Tuesday, December 28, 2010

Mahalia Jackson

Mahalia Jackson, the African-American gospel singer. Possessing a powerful contralto voice, she was referred to as "The Queen of Gospel". Jackson became one of the most influential gospel singers in the world, and was heralded internationally as a singer and civil rights activist; entertainer Harry Belafonte called her "the single most powerful black woman in the United States".She recorded about 30 albums (mostly for Columbia Records) during her career, and her 45 rpm records included a dozen "golds"—million-sellers.
Born as Mahala Jackson and nicknamed "Halie", Jackson grew up in the Black Pearl section of the Carrollton neighborhood of Uptown New Orleans, Louisiana. The three-room dwelling on Pitt Street housed thirteen people and a dog. This included Little Mahala (named after her aunt, Mahala Clark-Paul whom the family called Aunt Duke), her brother Roosevelt Hunter, whom they called Peter, and her mother Charity Clark, who worked as both a maid and a laundress. Several aunts and cousins lived in the house as well. Aunt Mahala was given the nickname "Duke" after proving herself the undisputed “boss” of the family. The extended family (the Clarks) consisted of her mother's siblings - Isabell, Mahala, Boston, Porterfield, Hannah, Alice, Rhoda, Bessie, their children, grandchildren and patriarch Rev. Paul Clark, a former slave. Mahalia's father, John A. Jackson, Sr. was a stevedore (dockworker) and a barber who later became a Baptist minister. He fathered four other children besides Mahalia - Wilmon (older) and then Yvonne, Pearl and Johnny, Jr. (by his marriage shortly after Halie's birth). Her father's sister, Jeanette Jackson-Burnett, and husband, Josie, were vaudeville entertainers.

Mahalia Jackson's music was never played widely on any but traditional gospel and traditional Christian radio stations. Her music was heard for decades on Family Radio. Her good friend Martin Luther King Jr said, "A voice like hers comes along once in a millennium." She was a close friend of Doris Akers, one of the most prolific gospel composers of the 20th century. In 1958, they co-wrote the hit, "Lord, Don't Move The Mountain". Mahalia also sang many of Akers' own compositions such as, "God Is So Good To Me", "God Spoke To Me One Day", "Trouble", "Lead On, Lord Jesus", and "He's A Light Unto My Pathway", helping Doris to secure her position as the leading female Gospel composer of that time. In addition to sharing her singing talent with the world, she mentored the extraordinarily gifted Aretha Franklin. Mahalia was also good friends with Dorothy Norwood and fellow Chicago-based gospel singer Albertina Walker. She also discovered a young Della Reese. On the twentieth anniversary of her passing, Smithsonian Folkways Recording commemorated Jackson with the album I Sing Because I'm Happy, which includes interviews about her childhood conducted by Jules Scherwin.

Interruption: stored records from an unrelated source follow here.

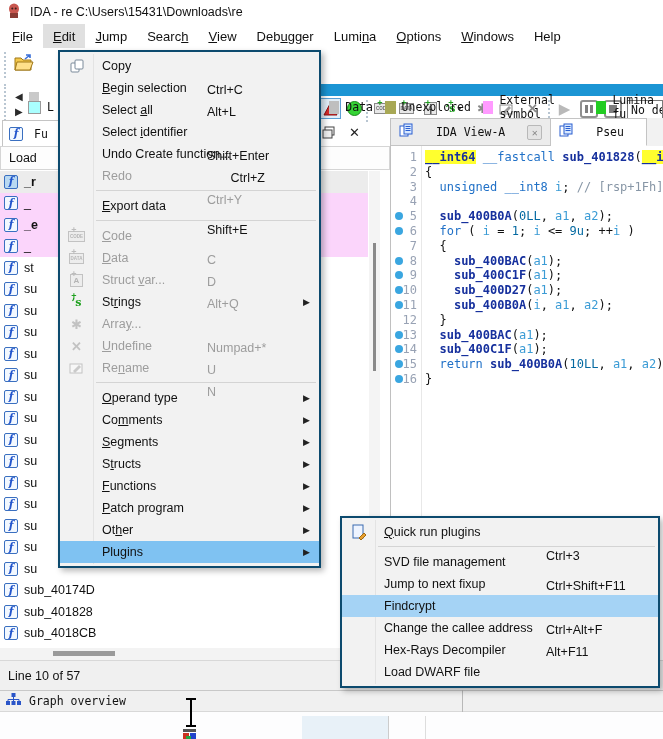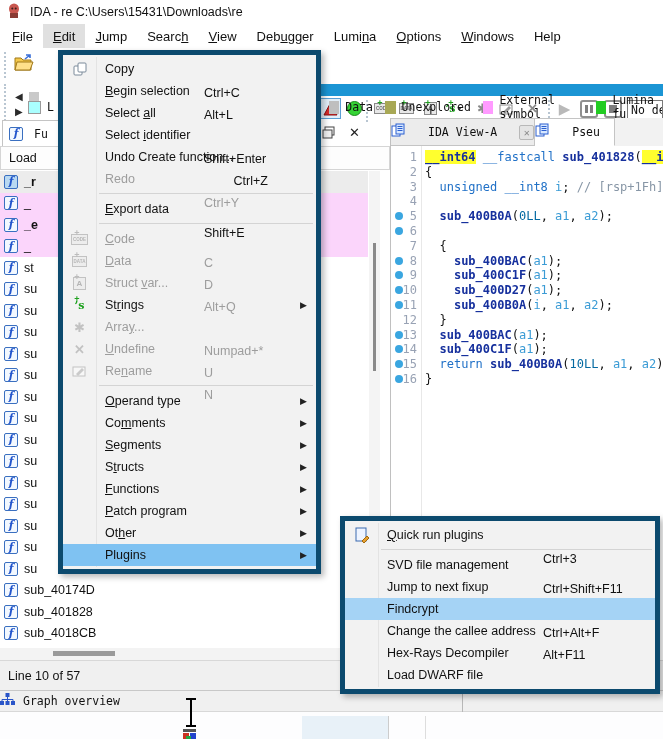--- a/index.html
+++ b/index.html
@@ -97,7 +97,7 @@
   .ibeam i{position:absolute;display:block;background:#000;}
   .drag-ic{position:absolute;left:182px;top:727px;width:15px;height:12px;}
   
-  .menu{position:absolute;background:#f2f2f2;border:5px solid #0c4a6e;box-shadow:3px 3px 6px rgba(0,0,0,.28);
+  .menu{position:absolute;background:#f2f2f2;border:2px solid #0c4a6e;box-shadow:3px 3px 6px rgba(0,0,0,.28);
         padding:3px 0;font-size:12.5px;z-index:40;}
   .menu::before{content:"";position:absolute;left:33px;top:2px;bottom:2px;width:1px;background:#e3e3e3;}
   .menu-item{height:22px;display:flex;align-items:center;position:relative;}

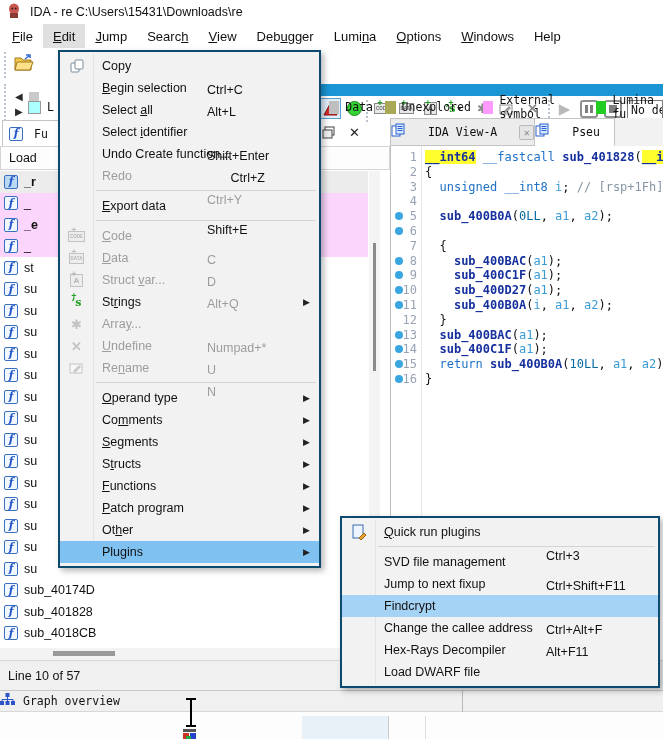--- a/index.html
+++ b/index.html
@@ -60,7 +60,7 @@
   
   .etabs{position:absolute;left:391px;top:118px;width:272px;height:28px;background:#f2f2f2;display:flex;}
   .etab{display:flex;align-items:center;height:28px;border:1px solid #c4c4c4;border-left:none;
-        background:#ececec;font:11.5px "DejaVu Sans Mono",monospace;padding:0 0;gap:8px;}
+        background:#ececec;font:11.5px "DejaVu Sans Mono",monospace;padding:0 8px;gap:8px;}
   .etab.active{background:#fff;border-bottom:1px solid #fff;}
   .etab .lbl{padding:0 14px;}
   .closebox{width:15px;height:15px;border:1px solid #b8b8b8;background:#e4e4e4;color:#8a8a8a;

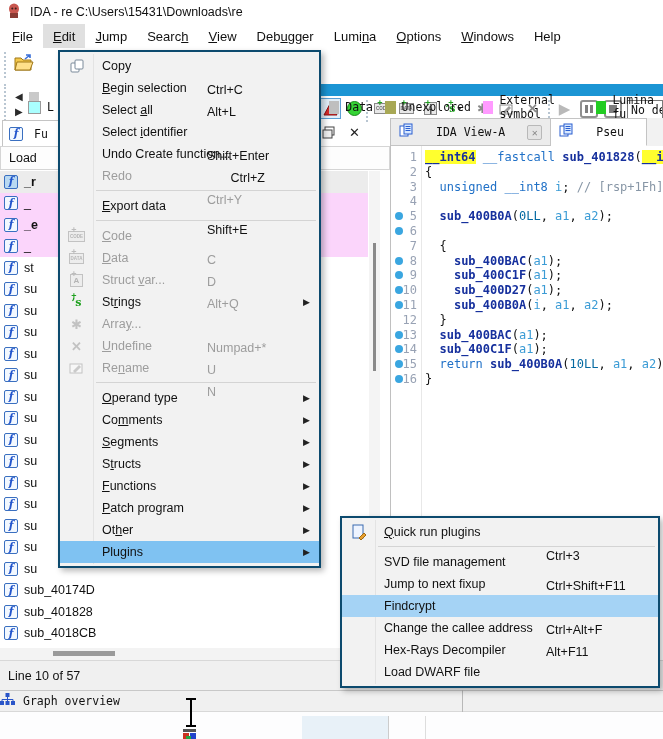--- a/index.html
+++ b/index.html
@@ -372,7 +372,7 @@
       <div class="cline"><span class="lnum">3</span><span class="ctext"><span>  </span><span class="s-kw">unsigned</span><span> </span><span class="s-kw">__int8</span><span> </span><span class="s-arg">i</span><span>; </span><span class="s-cmt">// [rsp+1Fh]</span></span></div>
       <div class="cline"><span class="lnum">4</span><span class="ctext"></span></div>
       <div class="cline"><span class="cdot"></span><span class="lnum">5</span><span class="ctext"><span>  </span><span class="s-fn">sub_400B0A</span><span>(</span><span class="s-num">0LL</span><span>, </span><span class="s-arg">a1</span><span>, </span><span class="s-arg">a2</span><span>);</span></span></div>
-      <div class="cline"><span class="cdot"></span><span class="lnum">6</span></div>
+      <div class="cline"><span class="cdot"></span><span class="lnum">6</span><span class="ctext"><span>  </span><span class="s-kw">for</span><span> ( </span><span class="s-arg">i</span><span> = </span><span class="s-num">1</span><span>; </span><span class="s-arg">i</span><span> &lt;= </span><span class="s-num">9u</span><span>; ++</span><span class="s-arg">i</span><span> )</span></span></div>
       <div class="cline"><span class="lnum">7</span><span class="ctext"><span>  {</span></span></div>
       <div class="cline"><span class="cdot"></span><span class="lnum">8</span><span class="ctext"><span>    </span><span class="s-fn">sub_400BAC</span><span>(</span><span class="s-arg">a1</span><span>);</span></span></div>
       <div class="cline"><span class="cdot"></span><span class="lnum">9</span><span class="ctext"><span>    </span><span class="s-fn">sub_400C1F</span><span>(</span><span class="s-arg">a1</span><span>);</span></span></div>

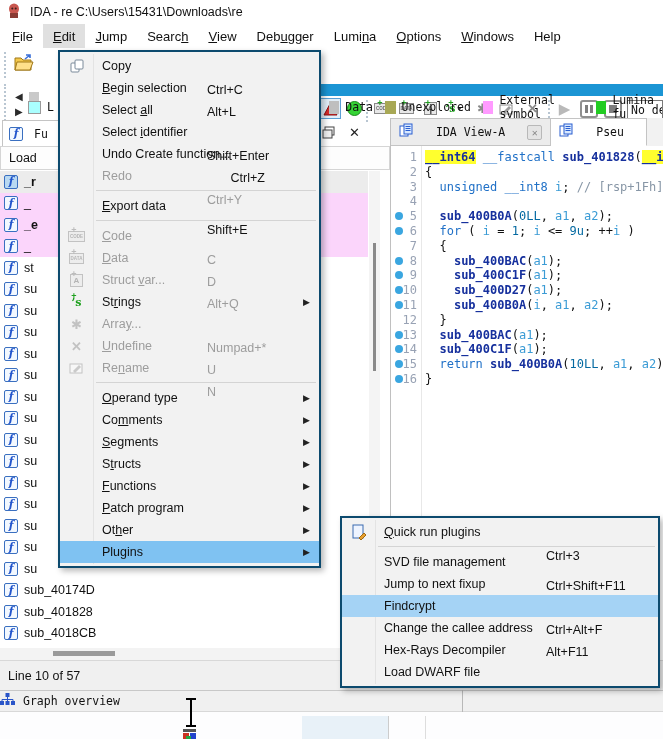--- a/index.html
+++ b/index.html
@@ -86,7 +86,7 @@
              border-top:1px solid #d8d8d8;display:flex;align-items:center;padding-left:8px;font-size:12.5px;}
   .gbar{position:absolute;left:0;top:690px;width:663px;height:22px;background:#f0f0f0;
         border-top:1px solid #c8c8c8;border-bottom:1px solid #d8d8d8;display:flex;align-items:center;
-        gap:8px;font:11.5px "DejaVu Sans Mono",monospace;}
+        padding-left:6px;gap:8px;font:11.5px "DejaVu Sans Mono",monospace;}
   .gbar-div{position:absolute;left:462px;top:690px;width:1px;height:22px;background:#b8b8b8;}
   .bstrip{position:absolute;left:0;top:712px;width:663px;height:27px;background:#fdfdfe;}
   .bblue{position:absolute;left:302px;top:716px;width:86px;height:23px;background:#e8f1f8;}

The National Academy of Recording Arts & Sciences created the Gospel Music or Other Religious Recording category for Jackson making her the first Gospel Music Artist to win the prestigious Grammy Award.

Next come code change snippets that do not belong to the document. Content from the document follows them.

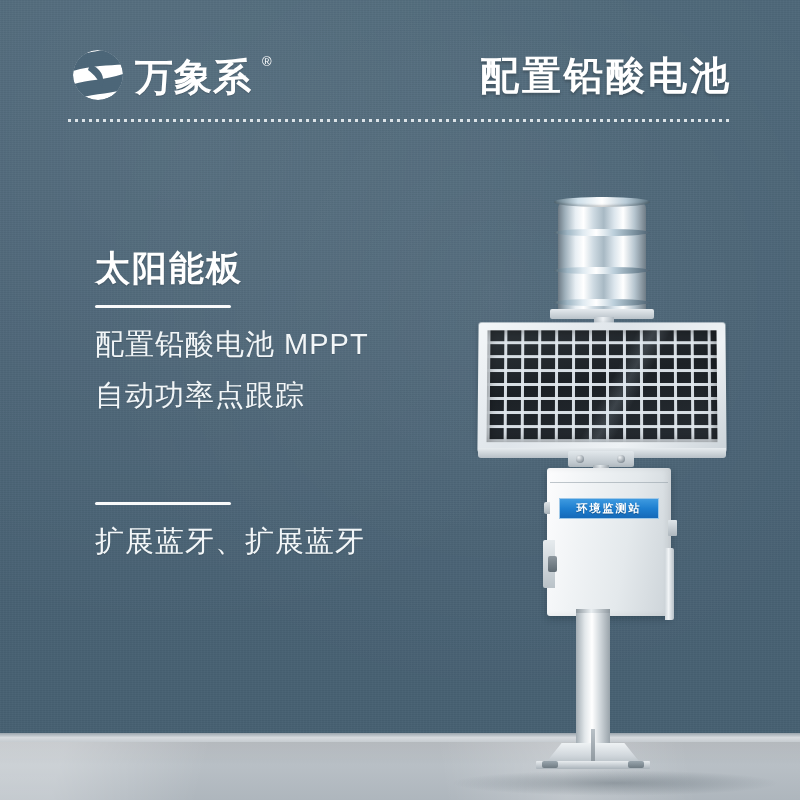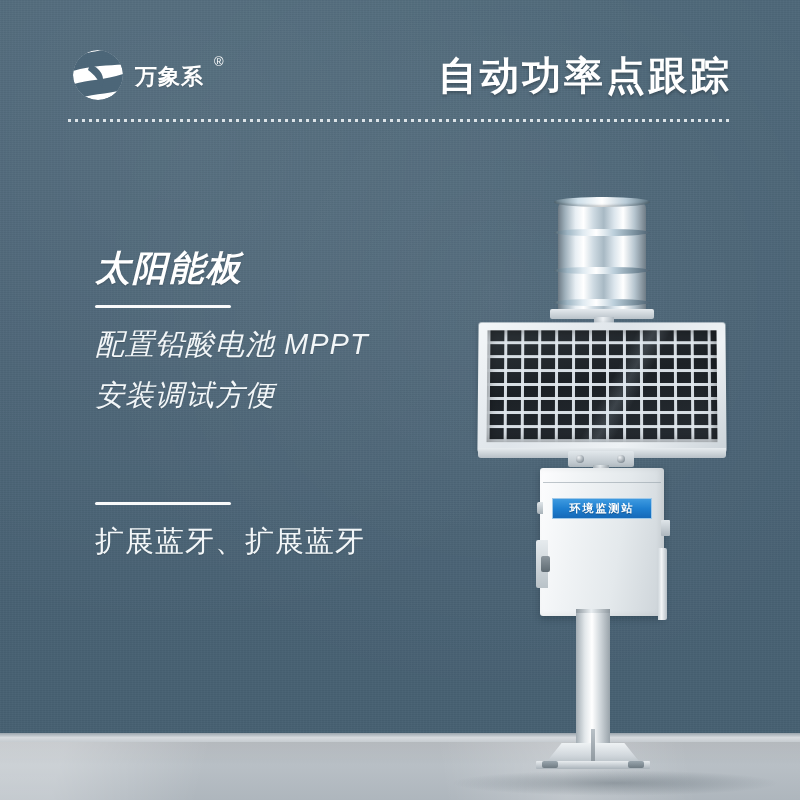--- a/index.html
+++ b/index.html
@@ -38,7 +38,7 @@
   #brand { position:absolute; left:70px; top:48px; display:flex; align-items:center; gap:9px; }
   #brand-mark { width:56px; height:54px; }
   #brand-name {
-    color:#ffffff; font-size:22px; font-weight:700; letter-spacing:1px;
+    color:#ffffff; font-size:38px; font-weight:700; letter-spacing:1px;
     line-height:1; position:relative; top:2px;
     text-shadow:0 1px 1px rgba(0,0,0,.18);
   }

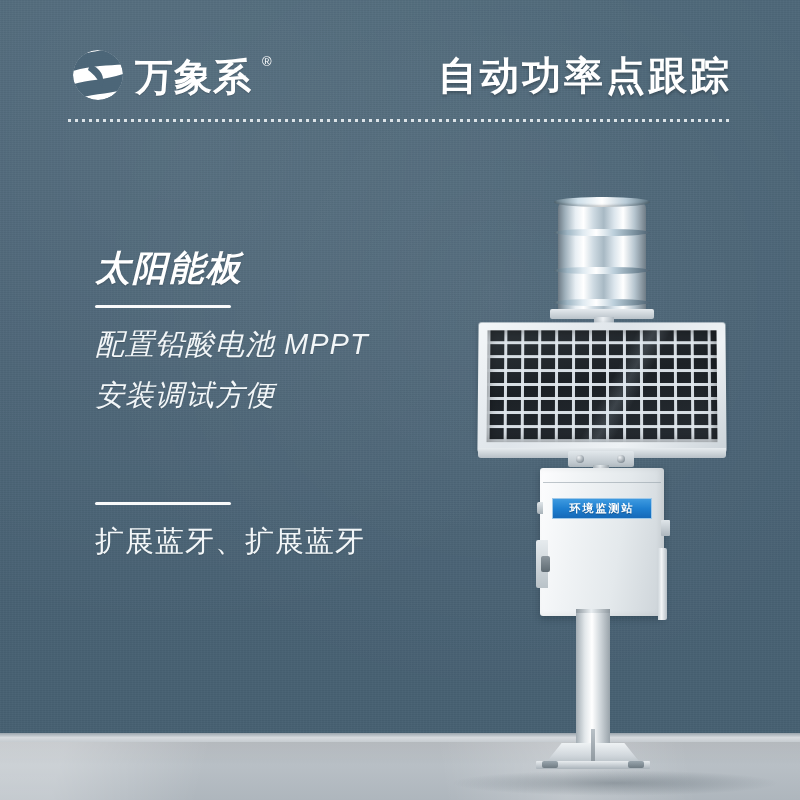--- a/index.html
+++ b/index.html
@@ -303,7 +303,7 @@
       <span id="brand-reg">®</span>
     </div>
 
-    <div id="headline">自动功率点跟踪</div>
+    <div id="headline">配置铅酸电池</div>
 
     <div id="header-divider"></div>
   </div>

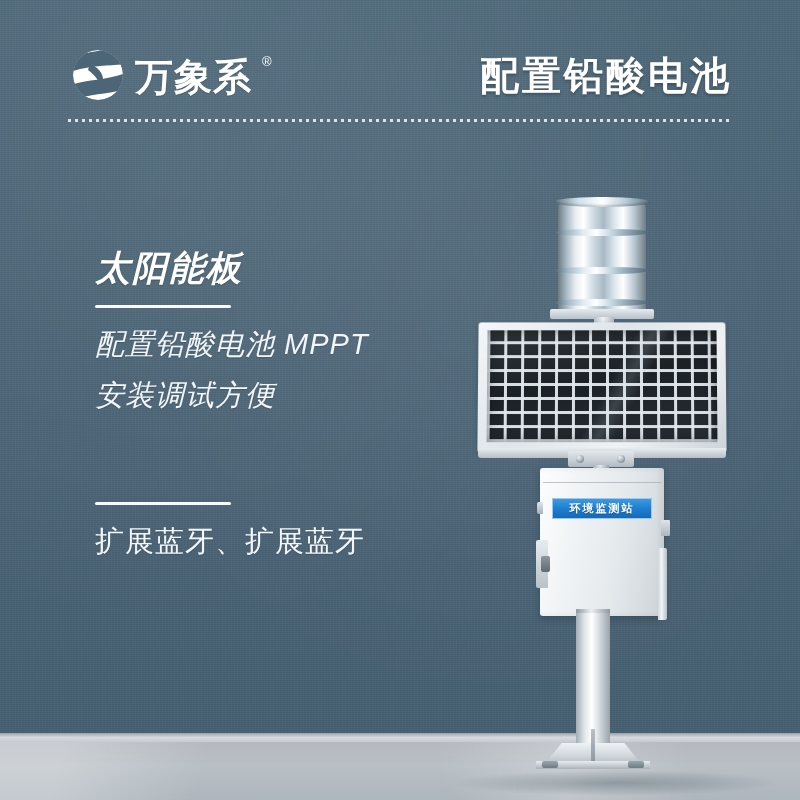--- a/index.html
+++ b/index.html
@@ -63,7 +63,7 @@
 
   
   .feature { position:absolute; left:95px; }
-  #feature-solar    { top:250px;font-style:italic; }
+  #feature-solar    { top:250px; }
   #feature-network  { top:482px; }
 
   .feature-title {

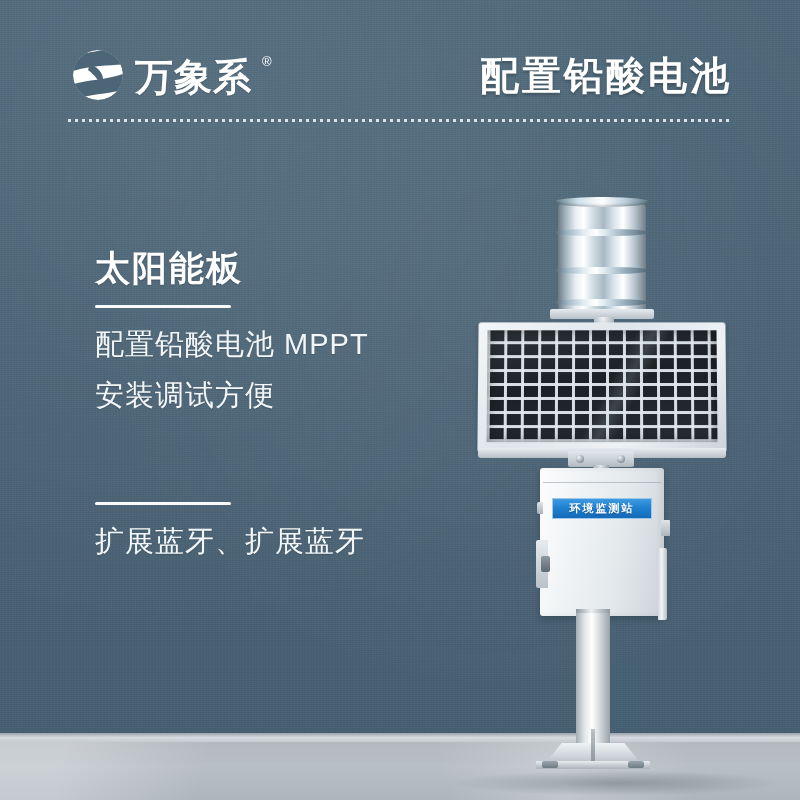--- a/index.html
+++ b/index.html
@@ -313,7 +313,7 @@
     <div class="feature-rule"></div>
     <div class="feature-lines">
       <div class="feature-line">配置铅酸电池 MPPT</div>
-      <div class="feature-line">安装调试方便</div>
+      <div class="feature-line">自动功率点跟踪</div>
     </div>
   </div>
 

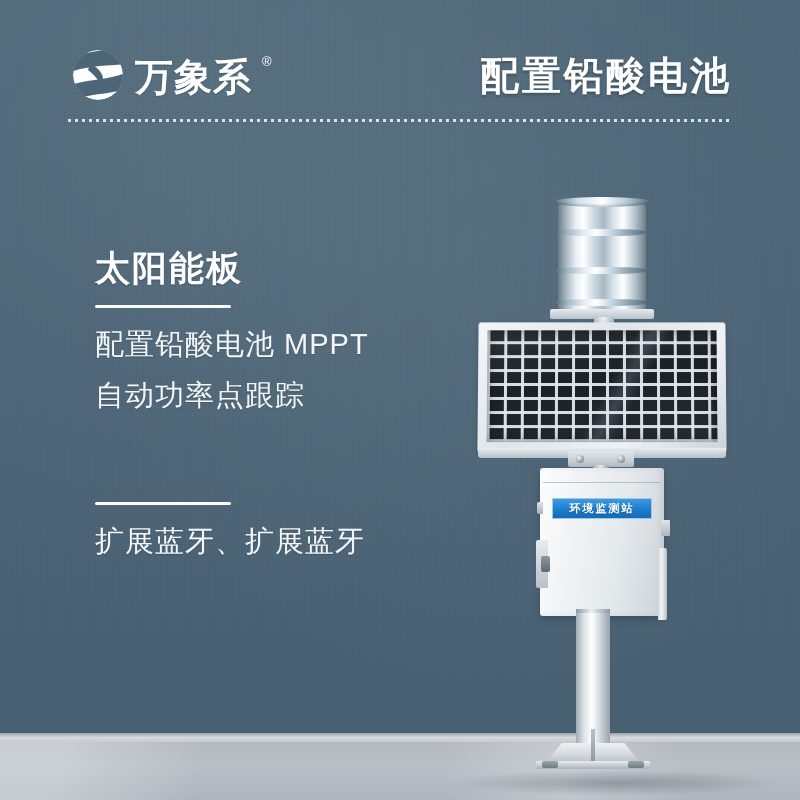--- a/index.html
+++ b/index.html
@@ -191,7 +191,7 @@
   }
 
   
-  #enclosure { position:absolute; left:70px; top:273px; width:124px; height:148px; }
+  #enclosure { position:absolute; left:77px; top:273px; width:124px; height:148px; }
   #enclosure-body {
     position:absolute; inset:0;
     background:linear-gradient(100deg,#fdfdfe 0%, #f0f3f5 30%, #e4e9ec 62%, #ccd3d8 100%);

In December 2008, she was inducted into The Louisiana Music Hall of Fame.

A prominent namesake in her native New Orleans is the Mahalia Jackson Theatre for the Performing Arts, which was remodeled and reopened on January 17, 2009, with a gala ceremony featuring Placido Domingo, Patricia Clarkson, and the New Orleans Opera directed by Robert Dyall.